Additionally, there are two main difference between the gr-satellites blocks and the DVB-T Reed-Solomon blocks:

1. The gr-satellites blocks use PDUs rather than stream vectors.
2. Because of this, the gr-satellites blocks get the message size from the PDU size, so you don't need to set this in advance and can be variable.

I think that for a burst application, depending on whether you already have the data as PDUs or not, it might be easier to use the gr-satellites or the DVB-T blocks.

Best,

Daniel.

El 13/12/21 a las 3:01, Ron Economos escribió:
Reed-Solomon predates digital television and is used in many applications. Here's a nice article about Voyager 1.

https://destevez.net/2021/12/voyager-1-and-reed-solomon/

The DVB-T Reed-Solomon blocks expose all the parameters, so you can reuse them for whatever block size you'd like.
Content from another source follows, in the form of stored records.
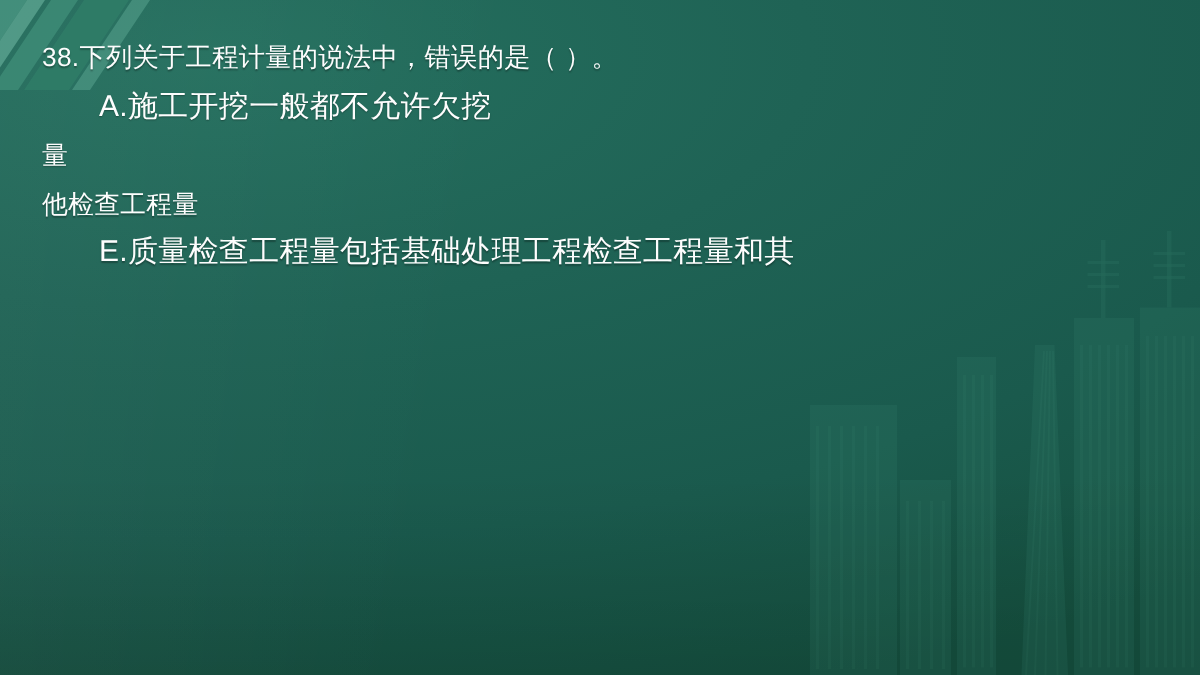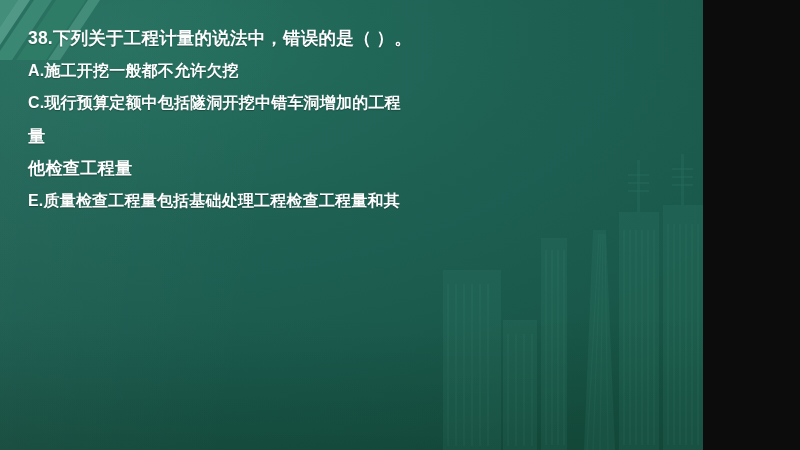--- a/index.html
+++ b/index.html
@@ -9,12 +9,11 @@
   }
   #slide {
     position: relative;
-    width: 703px;
+    width: 800px;
     height: 450px;
     overflow: hidden;
     background: #a21caf;
     font-family: "Liberation Sans", "DejaVu Sans", sans-serif;
-    font-weight: bold;
     -webkit-font-smoothing: antialiased;
   }
 

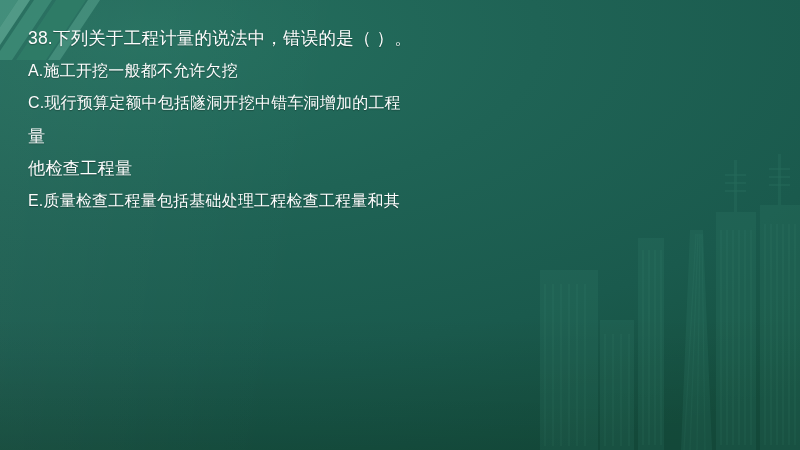--- a/index.html
+++ b/index.html
@@ -70,7 +70,7 @@
     text-shadow: 0 1px 1px rgba(0,0,0,0.30);
   }
   .line.stem { font-size: 17.5px; }
-  .line.opt  { font-size: 16px; }
+  .line.opt  { font-size: 20px; margin-left: 38px; }
   .line.cont { font-size: 17.2px; }
 </style>
 </head>

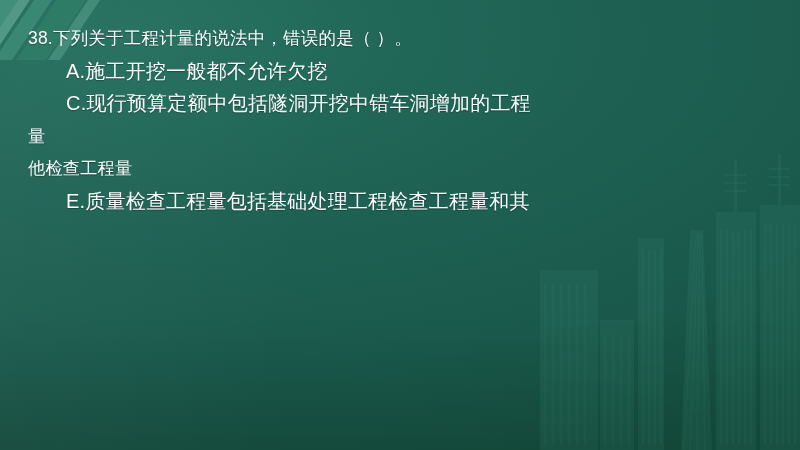--- a/index.html
+++ b/index.html
@@ -157,7 +157,6 @@
   <div class="content">
     <div class="line stem">38.下列关于工程计量的说法中，错误的是（ ）。</div>
     <div class="line opt">A.施工开挖一般都不允许欠挖</div>
-    <div class="line opt">C.现行预算定额中包括隧洞开挖中错车洞增加的工程</div>
     <div class="line cont">量</div>
     <div class="line cont">他检查工程量</div>
     <div class="line opt">E.质量检查工程量包括基础处理工程检查工程量和其</div>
The default for DVB-T is 188 byte input packets and 204 byte output packets for the encoder and the reverse for the decoder.

Here's an explanation of each parameter.

1) p and m are not used. These are leftovers from a previous implementation and retained to keep the block API the same.

2) GF polynomial. This is the Field Generator polynomial and 285 (1 0001 1101) corresponds to x^8 + x^4 + x^3 + x^2 + 1.

3) N. This is the size of the field and is always 255.

4) K. This is the message size. 239 means that there will be 255 - 239 = 16 parity bytes (that can correct up to 8 message bytes).

5) t is not used.

6) Shortening size. This is the number of message bytes padded with zeroes. For DVB-T, 239 - 51 = 188, which is the size of a MPEG-2 Transport Stream packet.

7) Blocks. This determines the vector size of the input and output pins. 188 * 8 = 1504 for the encoder input and 204 * 8 = 1632 for the encoder output. It can be set to 1 if desired.

So you have to chose a message size that you can live with and all your messages have to be the same size (or padded to the same size). And of course, you have to use the encoder at the transmitter and the decoder at the receiver.

Ron

On 12/12/21 12:32 PM, pwhines2@verizon.net wrote:

Hello all,

My question is fairly simple, how would I perform Reed-Solomon error correction after demodulating my incoming signal?  I see there are a few uses of RS decoding for digital television, but my signal is just bursts of data and has nothing to do with television.  From what I’ve gathered I think I need to use the FEC Decoder block and somehow tell it to use RS decoding, but I’m not 100% sure.  I would preferably like to use blocks that come with gnuradio for this, but if that’s not possible then I’ll settle for whatever solution is available.

The end of my flowgraph is Binary Slicer > Pack K Bits > File Sink, and I would imagine the FEC would go after the binary slicer.  The packets I’m demodulating now are correct, however there are some errors in the packets while the bursts are demodulated (which is why I need FEC).  Anyone know how I would go about doing this?